A stress-free life is ... non-existent. And if you say you live one, you're either lying, delusional, or have an incredibly boring life. Which, that level of boredom would be stressful in itself!
Stress is a part of everyday life. A Without it we would never get off the couch, let alone making progress at work, exercising, keeping our kids in line, watch a football game... never mind utilizing our stress-responses for what they would have been used for hundreds of years ago (i.e hunting and running down a kill).
“Stress is nothing more than a socially acceptable form of mental illness.” ~Richard Carlson
But it’s important to remember that stress triggers the “fight-or-flight” response. This process all begins in the brain (amygdala) as your brain interprets the environment and relays the information to appropriate centers of the brain to take action. Every system of the body prepares for the situation as many basic functions of the body slow down, as other areas ramp up so that we can survive an 'attack', or run away.
From PositivePsychology.com ::
10+ Symptoms of the response
When the hypothalamus sends its distress signal through the autonomic nerves to the adrenal glands, the hormone epinephrine (adrenaline) is pumped into the bloodstream, resulting in the following (Harvard Health Publishing, 2020; Nunez, 2020):
Heartbeat speeds up, pushing more blood and oxygen to the muscles and other vital organs. During a freeze response, heart rate may slow.
Pulse and blood pressure increase.
Breathing speeds up to get more oxygen into the blood. During a freeze response, breathing may be interrupted or restricted.
Small airways in the lungs open wide.
Increased oxygen to the brain leads to increased alertness and sharpened senses.
Pupils may dilate to let in additional light, and hearing improves.
More blood sugar (glucose) and fats are released into the bloodstream to supply extra energy.
Ongoing perception of threat leads to further release of adrenaline and cortisol.
Skin may get cold or sweat, as can hands and feet.
Pain perception may reduce.
Once the perceived threat is over, the parasympathetic system begins to dampen the stress response.
Or, at least, this stressed state should return to baseline.
But, over time, our bodies adapt to invoke that same response with smaller and smaller triggers.
“Fight or flight” is the normal operating mode for many of us, rather than the true emergency survival mechanism it was meant to be.
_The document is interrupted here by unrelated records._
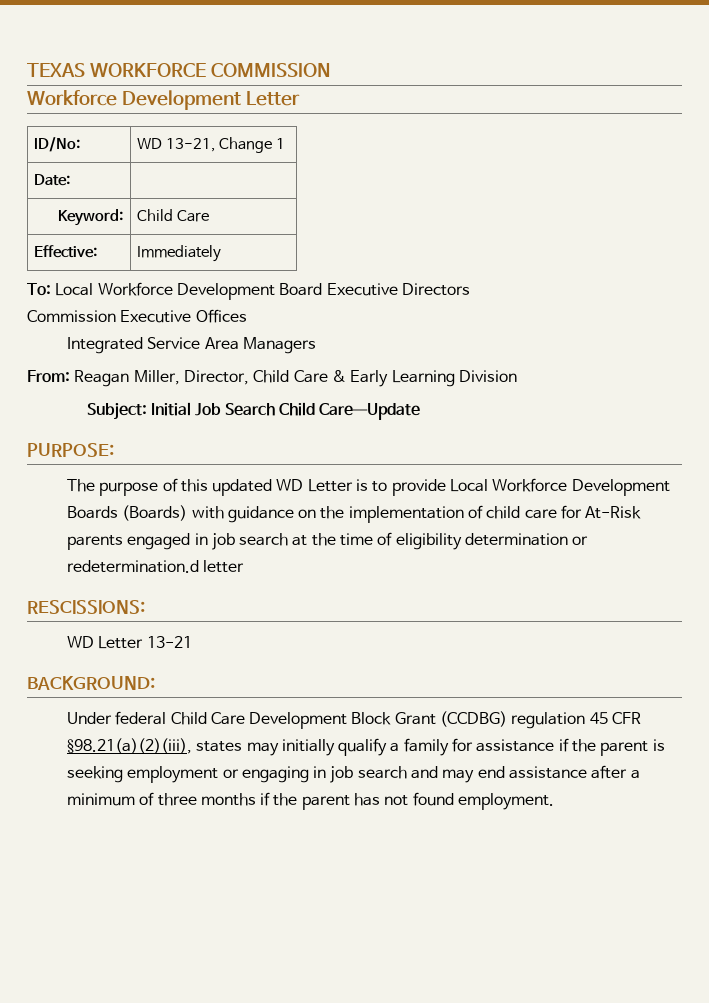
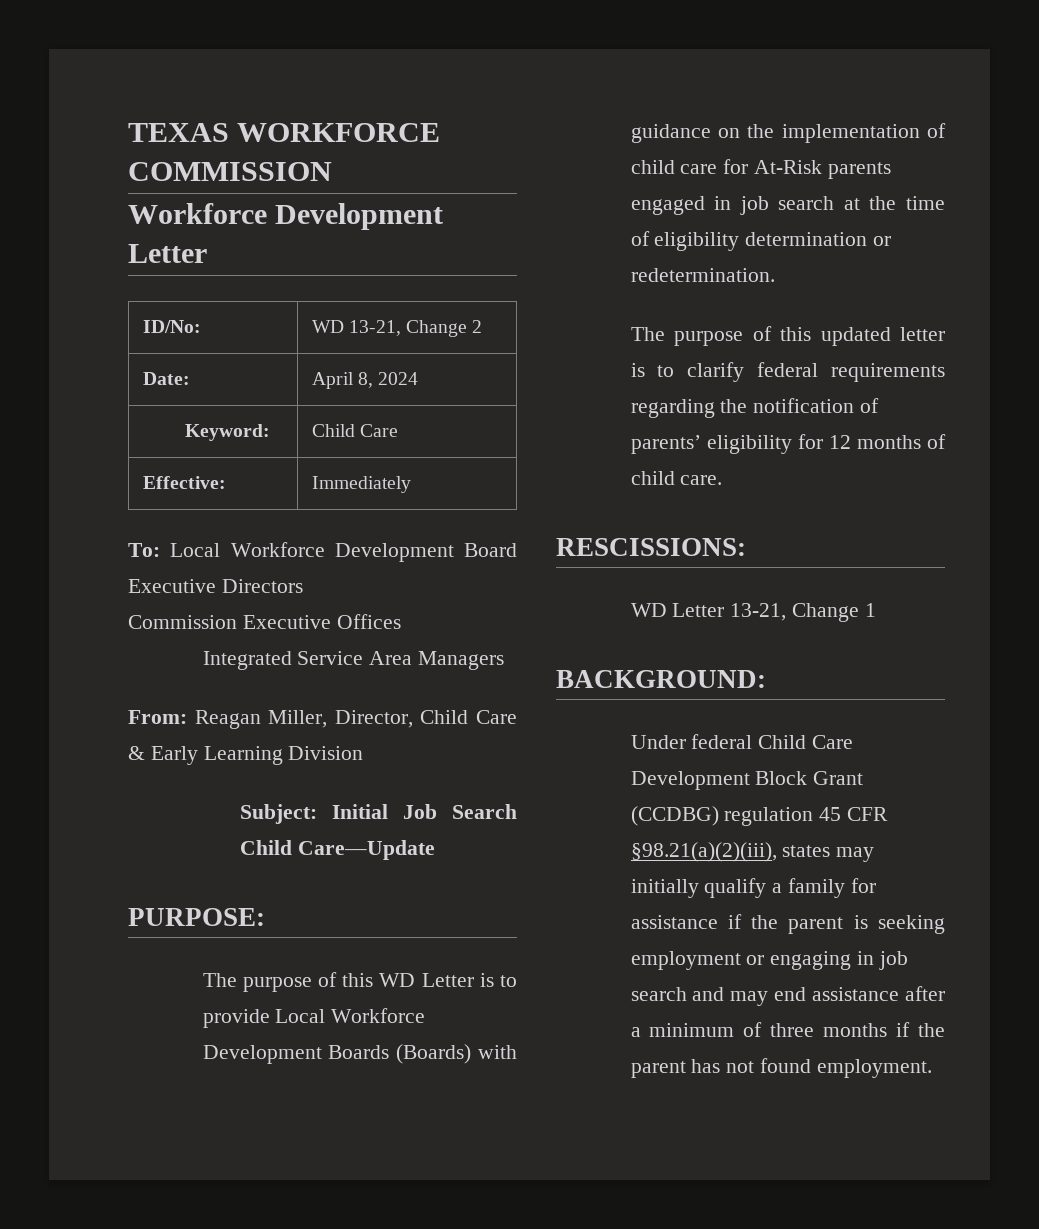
- ID/No: | WD 13-21, Change 1
+ ID/No: | WD 13-21, Change 2
- Date: |
+ Date: | April 8, 2024
- The purpose of this updated WD Letter is to provide Local Workforce Development Boards (Boards) with guidance on the implementation of child care for At-Risk parents engaged in job search at the time of eligibility determination or redetermination.d letter
+ The purpose of this WD Letter is to provide Local Workforce Development Boards (Boards) with guidance on the implementation of child care for At-Risk parents engaged in job search at the time of eligibility determination or redetermination.
+ The purpose of this updated letter is to clarify federal requirements regarding the notification of parents’ eligibility for 12 months of child care.
- WD Letter 13-21
+ WD Letter 13-21, Change 1

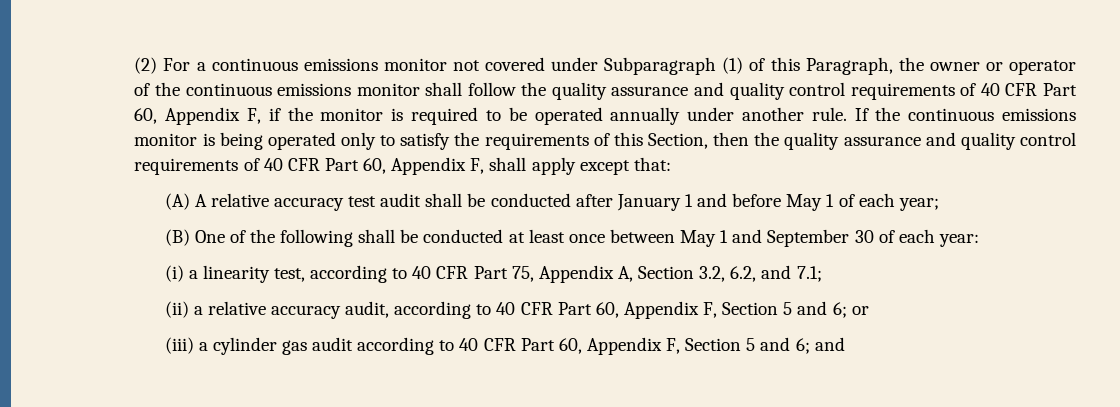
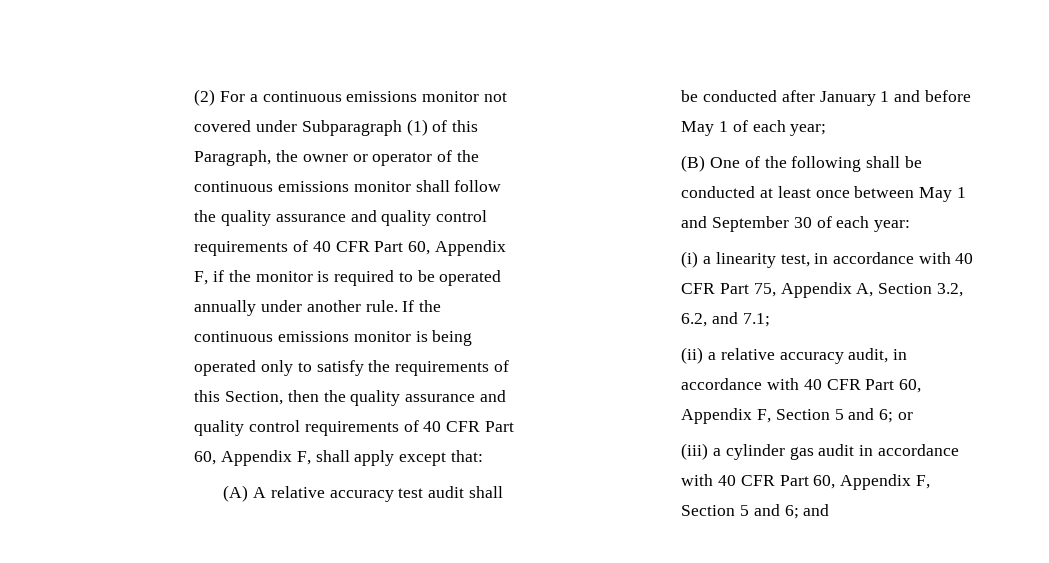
- (i) a linearity test, according to 40 CFR Part 75, Appendix A, Section 3.2, 6.2, and 7.1;
+ (i) a linearity test, in accordance with 40 CFR Part 75, Appendix A, Section 3.2, 6.2, and 7.1;
- (ii) a relative accuracy audit, according to 40 CFR Part 60, Appendix F, Section 5 and 6; or
+ (ii) a relative accuracy audit, in accordance with 40 CFR Part 60, Appendix F, Section 5 and 6; or
- (iii) a cylinder gas audit according to 40 CFR Part 60, Appendix F, Section 5 and 6; and
+ (iii) a cylinder gas audit in accordance with 40 CFR Part 60, Appendix F, Section 5 and 6; and

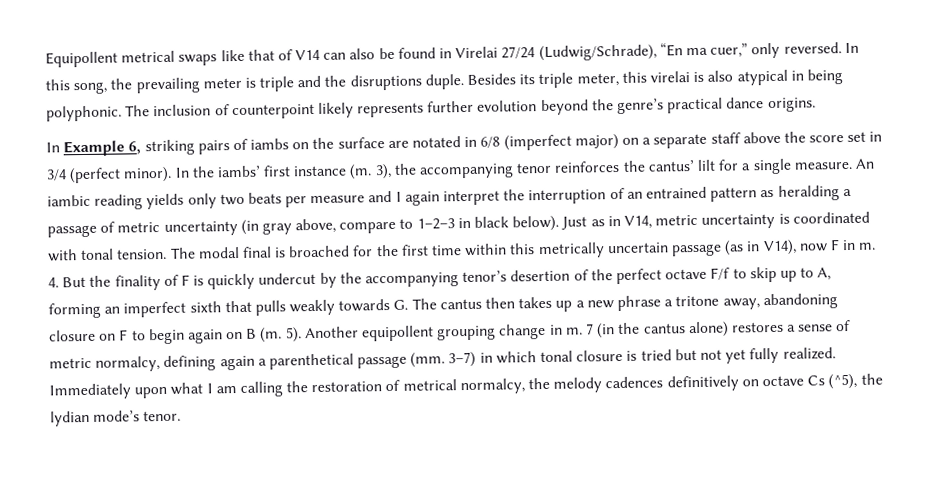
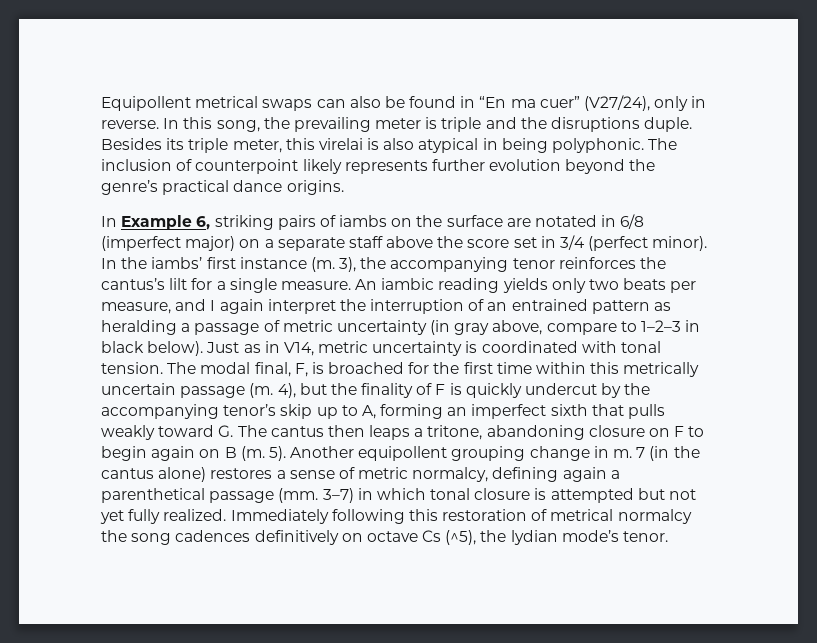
- Equipollent metrical swaps like that of V14 can also be found in Virelai 27/24 (Ludwig/Schrade), “En ma cuer,” only reversed.
+ Equipollent metrical swaps can also be found in “En ma cuer” (V27/24), only in reverse.
- 3), the accompanying tenor reinforces the cantus’ lilt for a single measure.
+ 3), the accompanying tenor reinforces the cantus’s lilt for a single measure.
- An iambic reading yields only two beats per measure and I again interpret the interruption of an entrained pattern as heralding a passage of metric uncertainty (in gray above, compare to 1–2–3 in black below).
+ An iambic reading yields only two beats per measure, and I again interpret the interruption of an entrained pattern as heralding a passage of metric uncertainty (in gray above, compare to 1–2–3 in black below).
- The modal final is broached for the first time within this metrically uncertain passage (as in V14), now F in m. 4. But the finality of F is quickly undercut by the accompanying tenor’s desertion of the perfect octave F/f to skip up to A, forming an imperfect sixth that pulls weakly towards G. The cantus then takes up a new phrase a tritone away, abandoning closure on F to begin again on B (m.
+ The modal final, F, is broached for the first time within this metrically uncertain passage (m. 4), but the finality of F is quickly undercut by the accompanying tenor’s skip up to A, forming an imperfect sixth that pulls weakly toward G. The cantus then leaps a tritone, abandoning closure on F to begin again on B (m.
- 3–7) in which tonal closure is tried but not yet fully realized.
+ 3–7) in which tonal closure is attempted but not yet fully realized.
- Immediately upon what I am calling the restoration of metrical normalcy, the melody cadences definitively on octave Cs (^5), the lydian mode’s tenor.
+ Immediately following this restoration of metrical normalcy the song cadences definitively on octave Cs (^5), the lydian mode’s tenor.

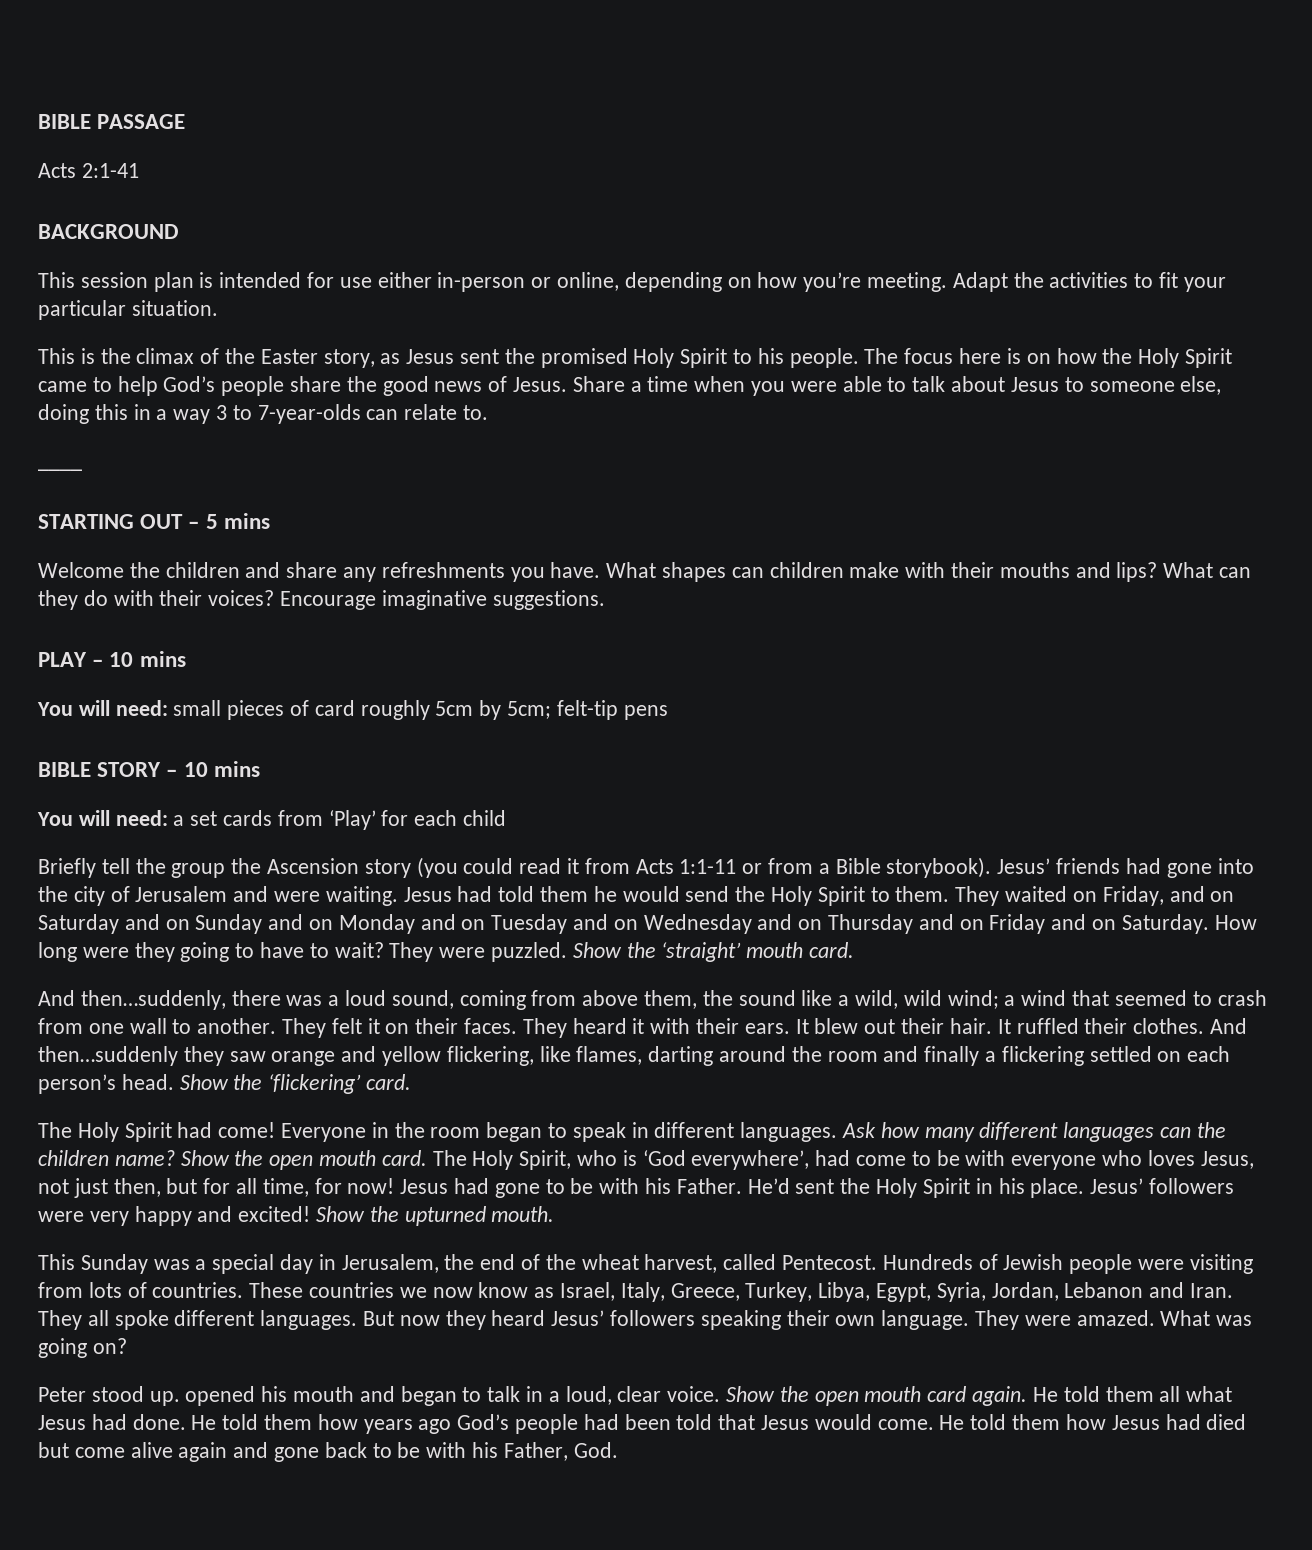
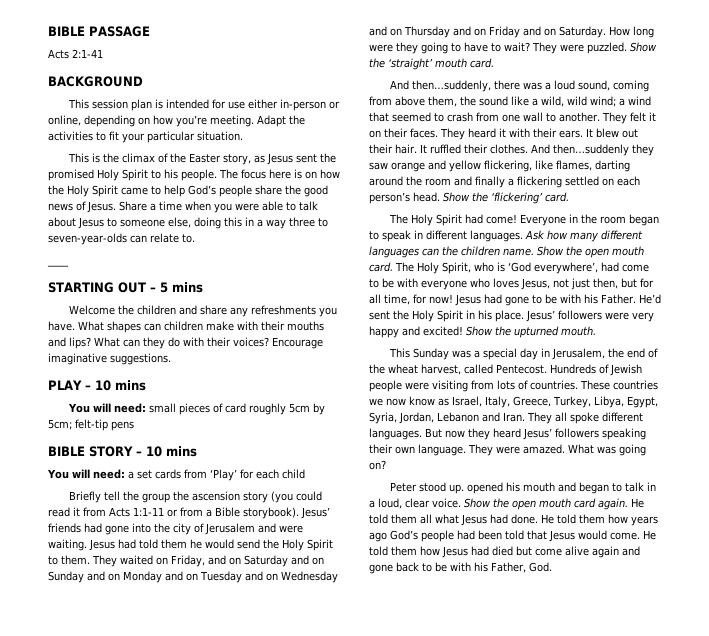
- Share a time when you were able to talk about Jesus to someone else, doing this in a way 3 to 7-year-olds can relate to.
+ Share a time when you were able to talk about Jesus to someone else, doing this in a way three to seven-year-olds can relate to.
- Briefly tell the group the Ascension story (you could read it from Acts 1:1-11 or from a Bible storybook).
+ Briefly tell the group the ascension story (you could read it from Acts 1:1-11 or from a Bible storybook).
- Ask how many different languages can the children name?
+ Ask how many different languages can the children name.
We rarely work off that energy, take restorative actions or release ourselves from that state of mind.
Chronic stress affects every bodily system. It suppresses the immune system, slows metabolism and cell regeneration, makes airways reactive and creates muscle tension. It is estimated that 90% of doctor visits can be traced back to stress.
Stress can be linked to weight gain, heart disease and depression. It increases the risk of diabetes, hypertension, arthritis and osteoporosis.
Stress impairs cognitive function over time, reducing creativity, memory and problem-solving skills. Other studies show actual neurological changes over time in our brain!
Headaches, sexual dysfunction, irritability, problems sleeping and addictive behaviors are often stress-related.
The degree of stress we experience on a daily basis may be considered "normal"... and is typically applauded. but personal priorities, personal choices and our purposeful reactions to stress can limit the negative health effects of stress.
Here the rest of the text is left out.